CCC data shows that wait times for repairs, which previously averaged about two weeks, rose to more than three weeks in the third quarter of 2021 and climbed to four weeks and stayed there throughout. long of 2022.

Labor shortages and parts availability are to blame, according to the CCC. The total number of crash technicians fell to about 153,000 in 2020 from 160,000 in 2016, according to TechForce Foundation data released last year.

Auto shops are coping with labor shortages by offering higher wages and additional benefits. Still, the Bureau of Labor Statistics projects only 3% annual growth in the number of auto body and glass repairers from 2021 to 2031, compared to 5% growth for all occupations, the CCC said.

Auto repairs also take longer as new cars are increasingly complex and parts deliveries are frequently delayed. The number of hours repair technicians actually worked on cars in their repair shops fell to 2.2 hours a day in the first quarter of 2022, from 3.7 hours in the same period of 2017, according to the CCC report.

Fewer working hours per day means the car spends more time in the workshop without any work being done.

Consumers are also taking longer to report automobile claims to insurers. CCC said the average report for a loss while the car was still drivable was 8.6 days in the first nine months of 2022, compared to 7.8 days in the same period of 2019. non-driving losses, the average report was made in 4.4 days for the first nine months of this year, compared to 3.9 days for 2019.

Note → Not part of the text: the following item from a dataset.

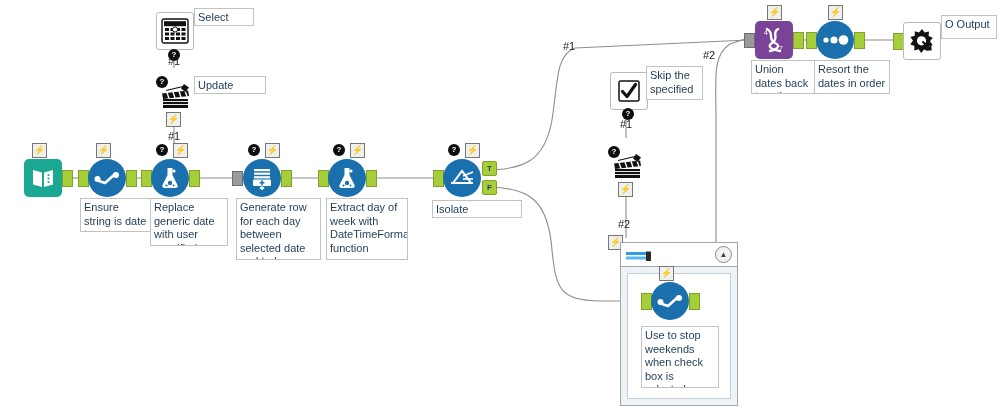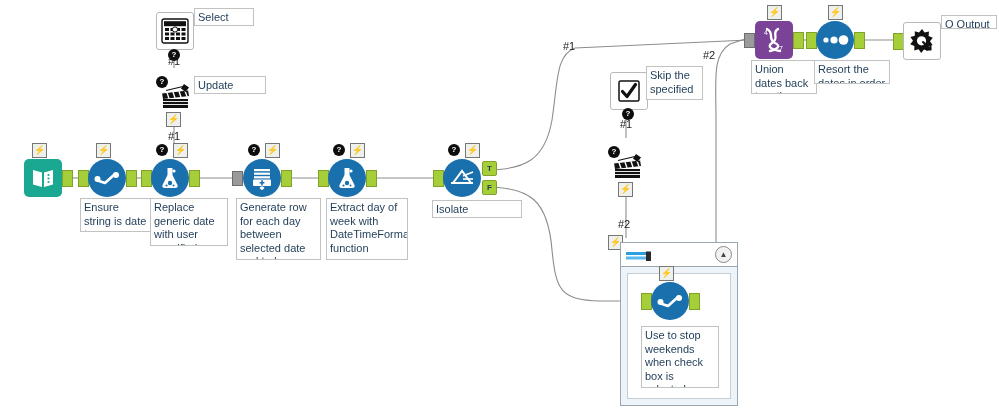"O Output" div.tbox { height: 14px -> 24px }
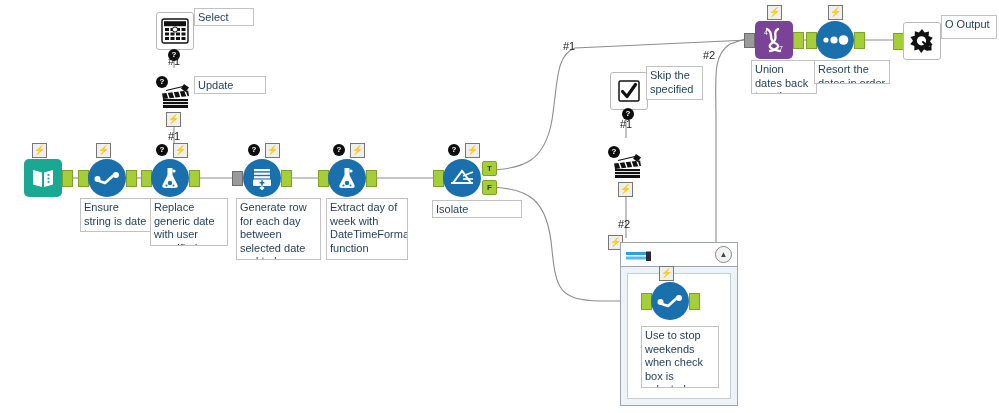"Resort the dates in order" div.tbox { height: 24px -> 34px }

The time elapsed between the accident and the assessment also increased. The CCC said ratings for driving claims increased to an average of 8.8 days in the first nine months of 2022, from 4.8 days in the same period of 2019. Ratings for non-driving claims took an average of 5.4 days this year compared to 3.9 days. in 2019.

“These trends will continue into 2023, making it even more important to understand market conditions, vehicle repair requirements and where to invest in training and tools,” the CCC report states.